> [Assignment]
Every entry should be duplicated verbatim, and no picture may appear in the copy.

> [Raw data]
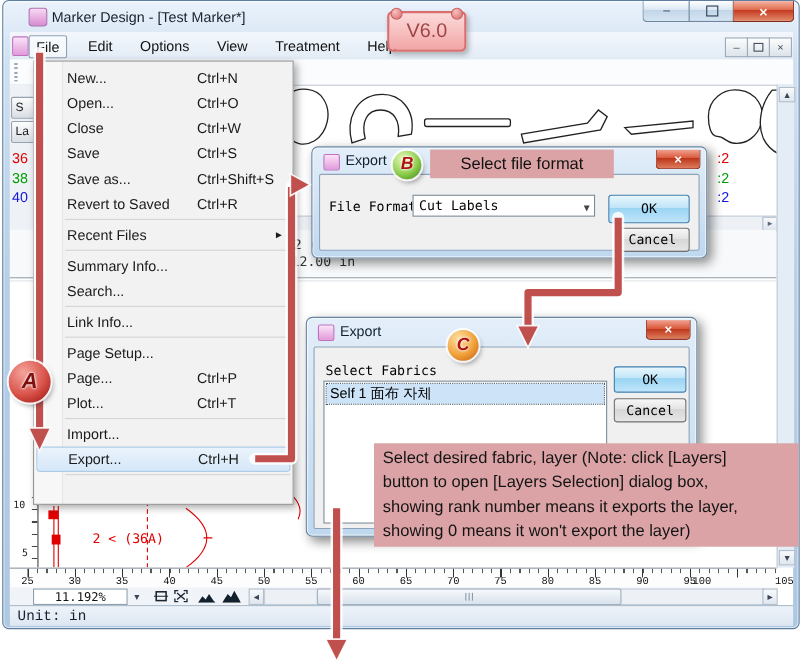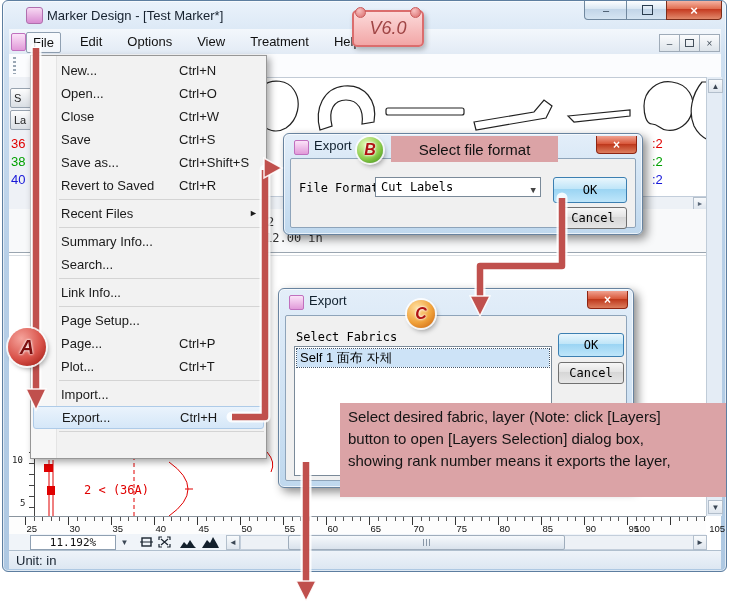--- a/index.html
+++ b/index.html
@@ -133,7 +133,7 @@
     text-shadow:0 0 2px #fff,0 0 3px #fff;z-index:66;}
   .v6{left:352px;top:10px;width:68px;height:33px;z-index:70;border:2px solid #db6d6d;border-radius:5px;
     background:linear-gradient(180deg,#fcdada,#f2a6a6);box-shadow:2px 3px 5px rgba(0,0,0,.25);
-    display:flex;align-items:center;justify-content:center;font-size:18px;color:#a04545;font-style:italic;}
+    display:flex;align-items:center;justify-content:center;font-size:18px;color:#a04545;}
   .v6 .curl{position:absolute;top:-5px;width:9px;height:9px;border-radius:50%;
     background:radial-gradient(circle at 35% 30%,#f8c0c0,#d96a6a);border:1px solid #c95b5b;}
   .note{left:340px;top:403px;width:386px;height:94px;z-index:45;padding:3px 8px;box-sizing:border-box;

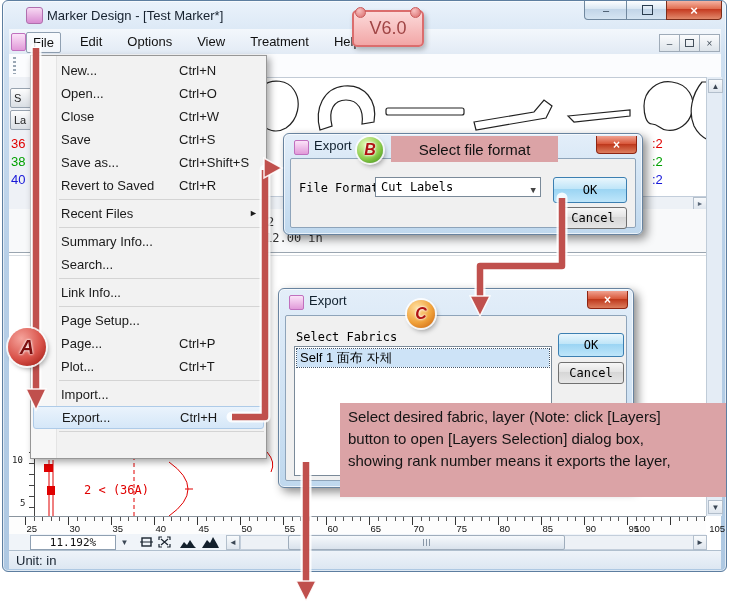--- a/index.html
+++ b/index.html
@@ -378,6 +378,7 @@
     <div><span>Select desired fabric, layer </span><span class="u">(Note: click [Layers]</span></div>
     <div class="u">button to open [Layers Selection] dialog box,</div>
     <div class="u">showing rank number means it exports the layer,</div>
+    <div class="u">showing 0 means it won't export the layer)</div>
   </div>
 
   <svg id="arrows" class="abs">

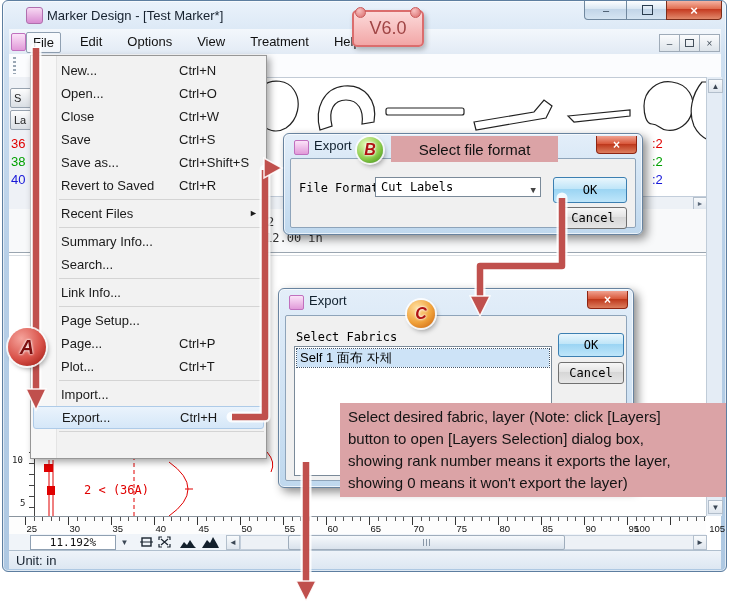--- a/index.html
+++ b/index.html
@@ -62,8 +62,8 @@
     background-image:repeating-linear-gradient(90deg,#333 0 1px,transparent 1px 43px),
                      repeating-linear-gradient(90deg,#555 0 1px,transparent 1px 8.6px);
     background-size:100% 8px,100% 4px;background-repeat:no-repeat;background-position:16px 0,16px 0;}
-  .ruler span{position:absolute;top:6px;width:24px;text-align:right;
-    font-family:Liberation Sans, sans-serif;font-size:9.5px;color:#111;}
+  .ruler span{position:absolute;top:6px;width:24px;text-align:center;
+    font-family:Liberation Mono, monospace;font-size:9.5px;color:#111;}
   
   .bottom-bar{left:9px;top:534px;width:697px;height:16px;background:#f0f4f9;}
   .zoom-box{left:30px;top:535px;width:84px;height:13px;background:#fff;border:1px solid #8fa0b2;

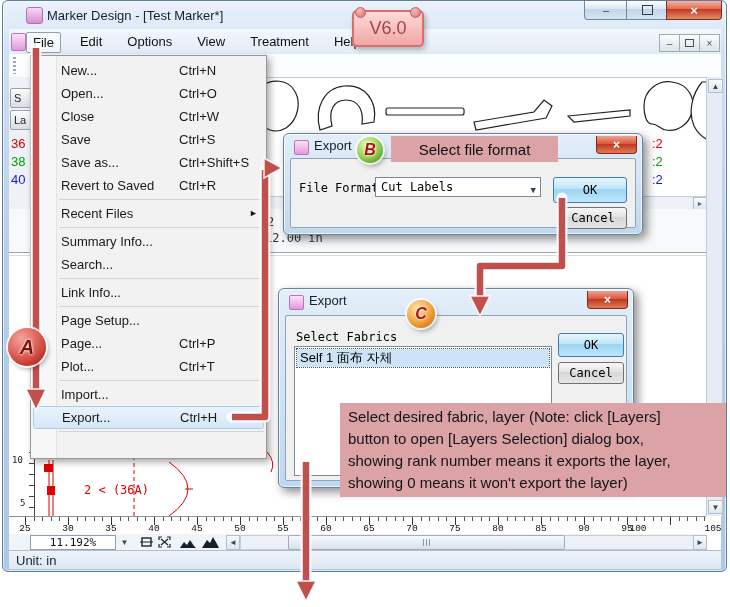--- a/index.html
+++ b/index.html
@@ -76,7 +76,7 @@
   .hscroll-thumb i{width:1px;height:7px;background:#8a98a8;}
   .arrow-btn{width:12px;height:13px;}
   .statusbar{left:9px;top:550px;width:712px;height:18px;border-top:1px solid #b0bfce;
-    background:linear-gradient(#eef3f9,#dde7f2);font-size:13px;color:#16212e;}
+    background:linear-gradient(#eef3f9,#dde7f2);font-size:13px;color:#16212e;font-family:Liberation Mono, monospace;}
   .statusbar span{position:absolute;left:7px;top:2px;}
   .vscroll{left:706px;top:77px;width:15px;height:439px;background:#e4ecf5;border-left:1px solid #c0ccd8;}
   .vscroll .up{position:absolute;left:1px;top:2px;width:13px;height:12px;}

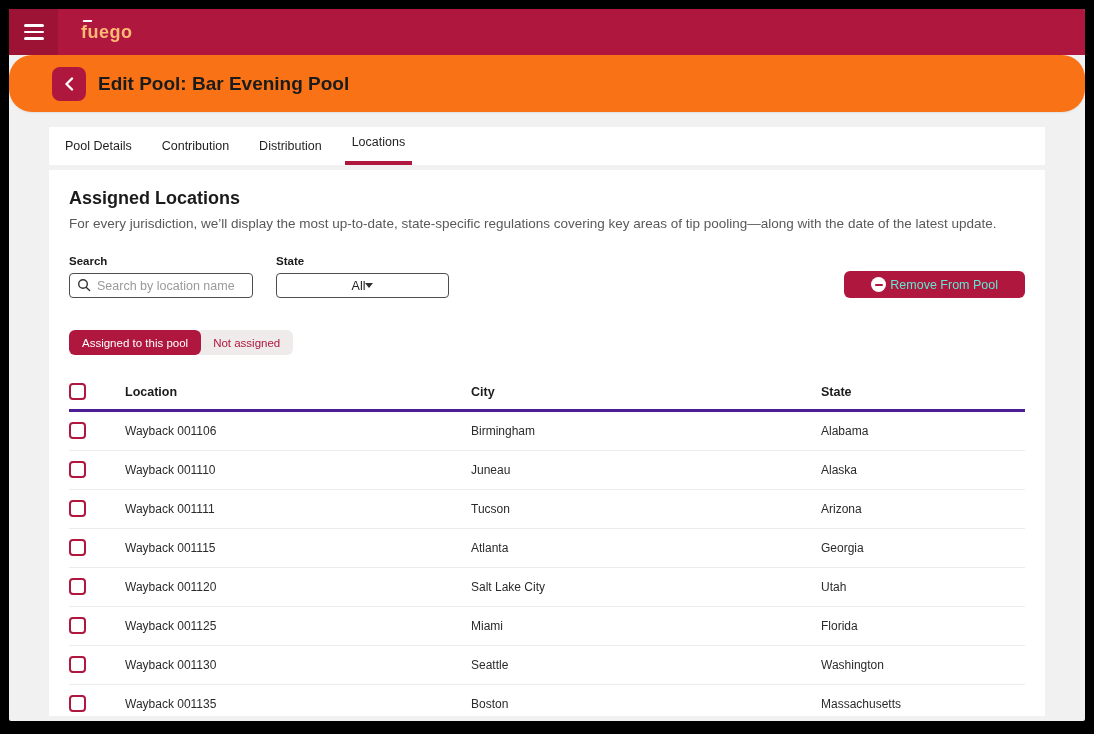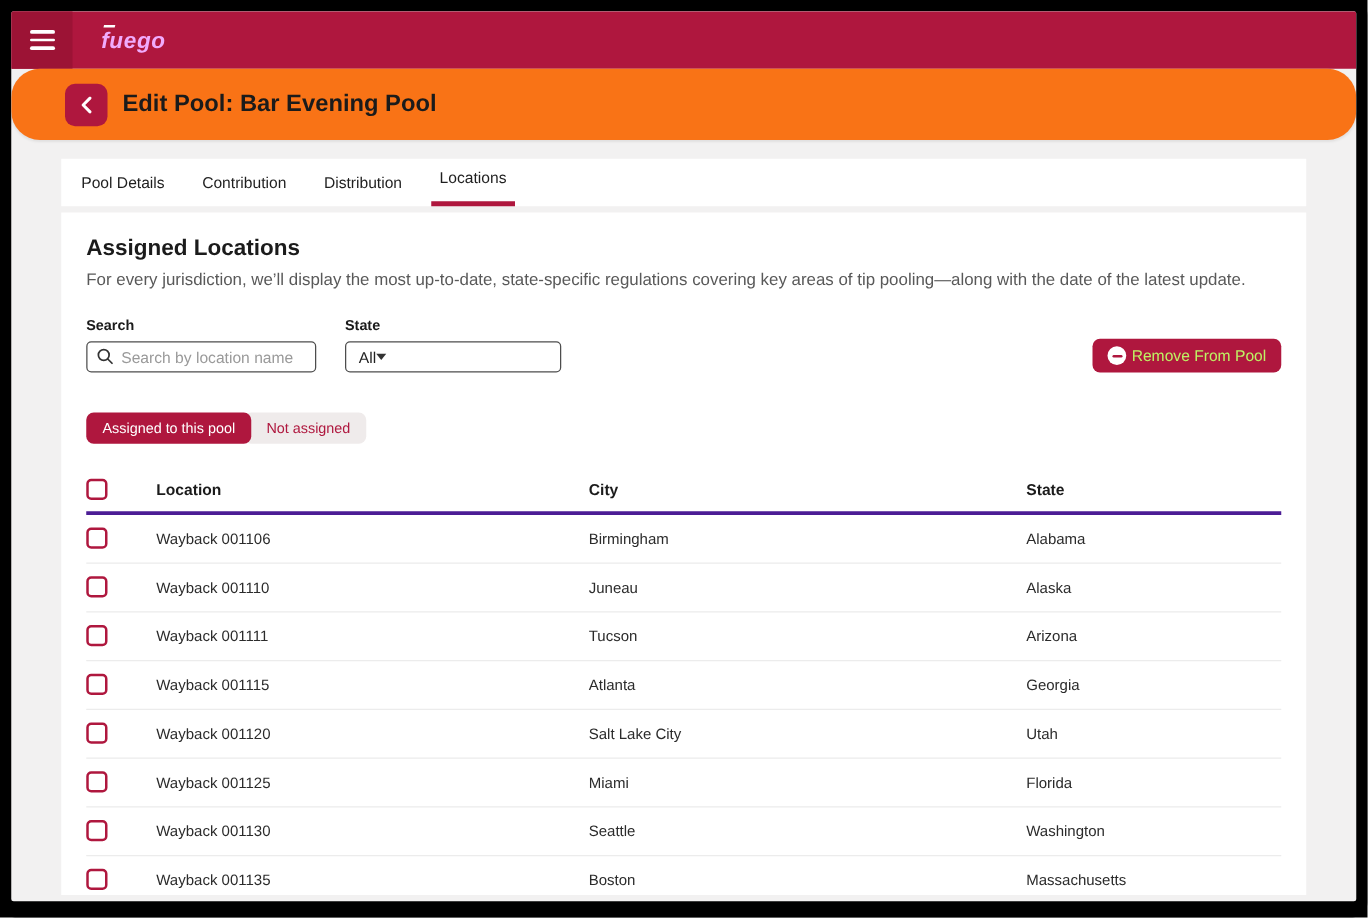--- a/index.html
+++ b/index.html
@@ -24,7 +24,7 @@
   .menu-btn{width:49px;height:46px;background:var(--brand-dark);border:none;cursor:pointer;
             display:flex;flex-direction:column;align-items:center;justify-content:center;gap:4px;}
   .menu-btn .bar{width:20px;height:2.5px;background:#fff;border-radius:2px;}
-  .logo{color:#f0abfc;font-style:italic;font-weight:bold;font-size:18px;letter-spacing:.5px;
+  .logo{color:#fdba74;font-weight:bold;font-size:18px;letter-spacing:.5px;
         margin-left:23px;position:relative;line-height:1;}
   .logo::before{content:"";position:absolute;top:-3px;left:2px;width:9px;height:2px;background:#fff;
         transform:skewX(-14deg);}

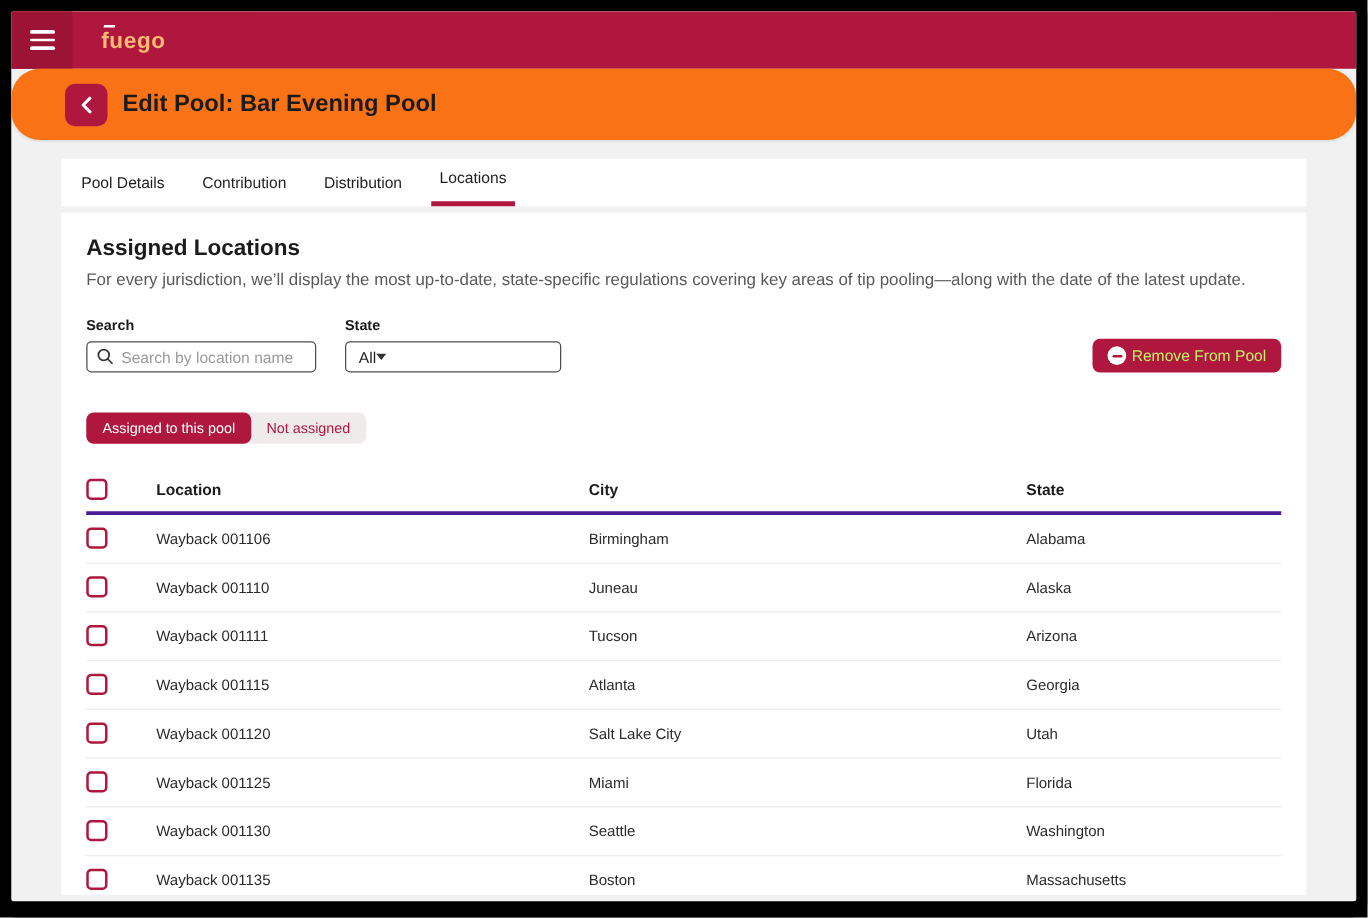--- a/index.html
+++ b/index.html
@@ -61,7 +61,7 @@
   .search-icon{position:absolute;left:8px;top:5px;}
   .field-state{margin-left:23px;}
   .select{width:173px;height:25px;border:1.5px solid var(--field-border);border-radius:4px;
-        background:#fff;display:flex;align-items:center;justify-content:flex-start;
+        background:#fff;display:flex;align-items:center;justify-content:center;
         padding:0 10px;font-size:12.5px;color:#222;cursor:pointer;font-family:inherit;}
   .caret{width:0;height:0;border-left:4.5px solid transparent;border-right:4.5px solid transparent;
         border-top:5px solid #333;}

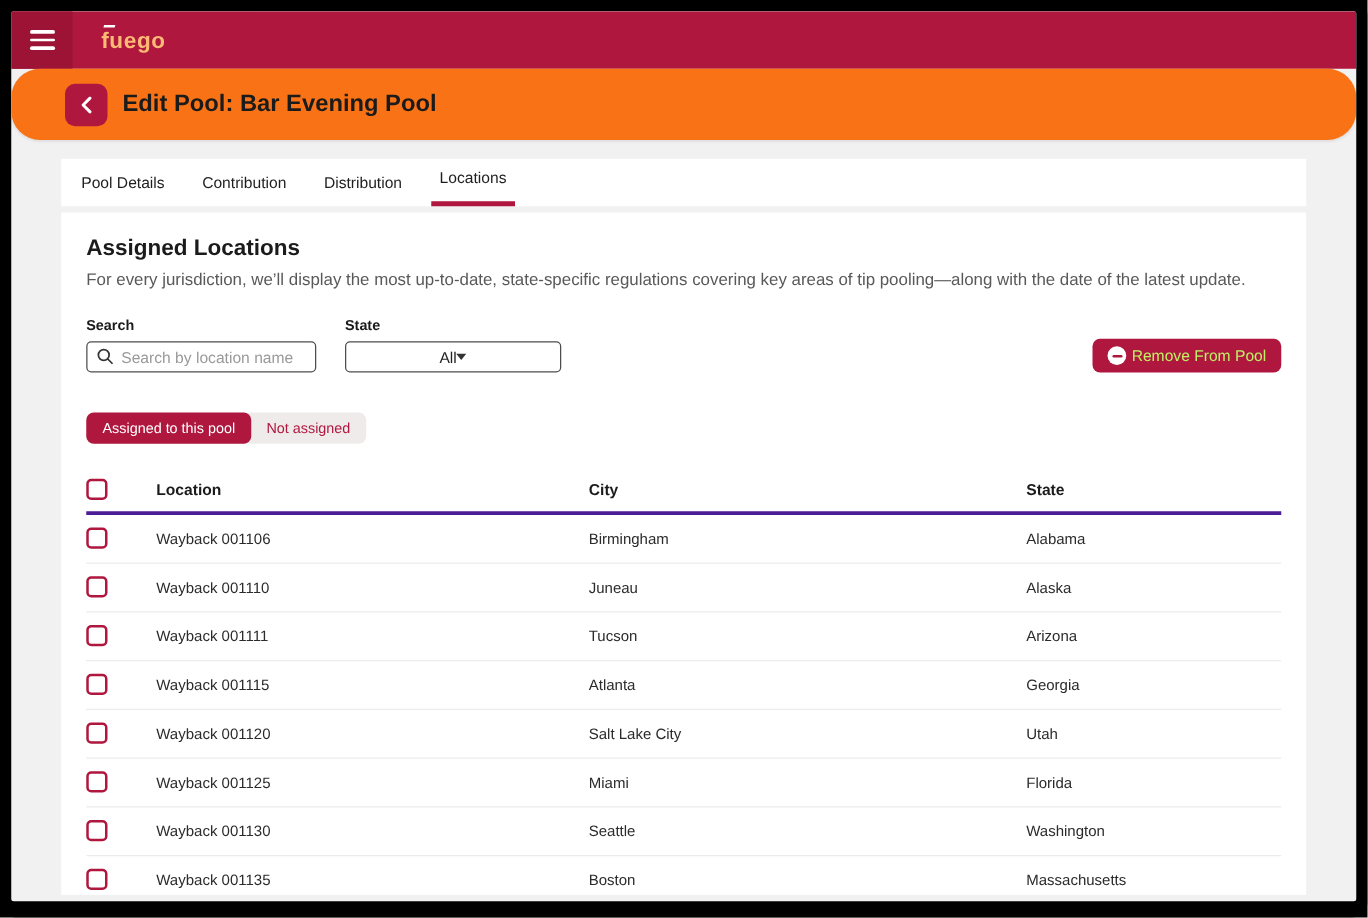--- a/index.html
+++ b/index.html
@@ -66,8 +66,8 @@
   .caret{width:0;height:0;border-left:4.5px solid transparent;border-right:4.5px solid transparent;
         border-top:5px solid #333;}
   .spacer{flex:1;}
-  .remove-btn{height:27px;background:var(--brand);color:#bef264;border:none;border-radius:6px;
-        display:flex;align-items:center;gap:4px;padding:0 12px;font-size:12.5px;cursor:pointer;
+  .remove-btn{height:27px;background:var(--brand);color:#5eead4;border:none;border-radius:6px;
+        display:flex;align-items:center;gap:4px;padding:0 27px;font-size:12.5px;cursor:pointer;
         font-family:inherit;}
   .minus-icon{width:15px;height:15px;border-radius:50%;background:#fff;position:relative;flex:0 0 auto;}
   .minus-icon::after{content:"";position:absolute;left:3.5px;top:6.5px;width:8px;height:2px;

> [Answer to this exercise]
--- a/index.html
+++ b/index.html
@@ -133,7 +133,7 @@
     text-shadow:0 0 2px #fff,0 0 3px #fff;z-index:66;}
   .v6{left:352px;top:10px;width:68px;height:33px;z-index:70;border:2px solid #db6d6d;border-radius:5px;
     background:linear-gradient(180deg,#fcdada,#f2a6a6);box-shadow:2px 3px 5px rgba(0,0,0,.25);
-    display:flex;align-items:center;justify-content:center;font-size:18px;color:#a04545;font-style:italic;}
+    display:flex;align-items:center;justify-content:center;font-size:18px;color:#a04545;}
   .v6 .curl{position:absolute;top:-5px;width:9px;height:9px;border-radius:50%;
     background:radial-gradient(circle at 35% 30%,#f8c0c0,#d96a6a);border:1px solid #c95b5b;}
   .note{left:340px;top:403px;width:386px;height:94px;z-index:45;padding:3px 8px;box-sizing:border-box;

--- a/index.html
+++ b/index.html
@@ -378,6 +378,7 @@
     <div><span>Select desired fabric, layer </span><span class="u">(Note: click [Layers]</span></div>
     <div class="u">button to open [Layers Selection] dialog box,</div>
     <div class="u">showing rank number means it exports the layer,</div>
+    <div class="u">showing 0 means it won't export the layer)</div>
   </div>
 
   <svg id="arrows" class="abs">

--- a/index.html
+++ b/index.html
@@ -62,8 +62,8 @@
     background-image:repeating-linear-gradient(90deg,#333 0 1px,transparent 1px 43px),
                      repeating-linear-gradient(90deg,#555 0 1px,transparent 1px 8.6px);
     background-size:100% 8px,100% 4px;background-repeat:no-repeat;background-position:16px 0,16px 0;}
-  .ruler span{position:absolute;top:6px;width:24px;text-align:right;
-    font-family:Liberation Sans, sans-serif;font-size:9.5px;color:#111;}
+  .ruler span{position:absolute;top:6px;width:24px;text-align:center;
+    font-family:Liberation Mono, monospace;font-size:9.5px;color:#111;}
   
   .bottom-bar{left:9px;top:534px;width:697px;height:16px;background:#f0f4f9;}
   .zoom-box{left:30px;top:535px;width:84px;height:13px;background:#fff;border:1px solid #8fa0b2;

--- a/index.html
+++ b/index.html
@@ -76,7 +76,7 @@
   .hscroll-thumb i{width:1px;height:7px;background:#8a98a8;}
   .arrow-btn{width:12px;height:13px;}
   .statusbar{left:9px;top:550px;width:712px;height:18px;border-top:1px solid #b0bfce;
-    background:linear-gradient(#eef3f9,#dde7f2);font-size:13px;color:#16212e;}
+    background:linear-gradient(#eef3f9,#dde7f2);font-size:13px;color:#16212e;font-family:Liberation Mono, monospace;}
   .statusbar span{position:absolute;left:7px;top:2px;}
   .vscroll{left:706px;top:77px;width:15px;height:439px;background:#e4ecf5;border-left:1px solid #c0ccd8;}
   .vscroll .up{position:absolute;left:1px;top:2px;width:13px;height:12px;}

--- a/index.html
+++ b/index.html
@@ -24,7 +24,7 @@
   .menu-btn{width:49px;height:46px;background:var(--brand-dark);border:none;cursor:pointer;
             display:flex;flex-direction:column;align-items:center;justify-content:center;gap:4px;}
   .menu-btn .bar{width:20px;height:2.5px;background:#fff;border-radius:2px;}
-  .logo{color:#f0abfc;font-style:italic;font-weight:bold;font-size:18px;letter-spacing:.5px;
+  .logo{color:#fdba74;font-weight:bold;font-size:18px;letter-spacing:.5px;
         margin-left:23px;position:relative;line-height:1;}
   .logo::before{content:"";position:absolute;top:-3px;left:2px;width:9px;height:2px;background:#fff;
         transform:skewX(-14deg);}

--- a/index.html
+++ b/index.html
@@ -61,7 +61,7 @@
   .search-icon{position:absolute;left:8px;top:5px;}
   .field-state{margin-left:23px;}
   .select{width:173px;height:25px;border:1.5px solid var(--field-border);border-radius:4px;
-        background:#fff;display:flex;align-items:center;justify-content:flex-start;
+        background:#fff;display:flex;align-items:center;justify-content:center;
         padding:0 10px;font-size:12.5px;color:#222;cursor:pointer;font-family:inherit;}
   .caret{width:0;height:0;border-left:4.5px solid transparent;border-right:4.5px solid transparent;
         border-top:5px solid #333;}

--- a/index.html
+++ b/index.html
@@ -66,8 +66,8 @@
   .caret{width:0;height:0;border-left:4.5px solid transparent;border-right:4.5px solid transparent;
         border-top:5px solid #333;}
   .spacer{flex:1;}
-  .remove-btn{height:27px;background:var(--brand);color:#bef264;border:none;border-radius:6px;
-        display:flex;align-items:center;gap:4px;padding:0 12px;font-size:12.5px;cursor:pointer;
+  .remove-btn{height:27px;background:var(--brand);color:#5eead4;border:none;border-radius:6px;
+        display:flex;align-items:center;gap:4px;padding:0 27px;font-size:12.5px;cursor:pointer;
         font-family:inherit;}
   .minus-icon{width:15px;height:15px;border-radius:50%;background:#fff;position:relative;flex:0 0 auto;}
   .minus-icon::after{content:"";position:absolute;left:3.5px;top:6.5px;width:8px;height:2px;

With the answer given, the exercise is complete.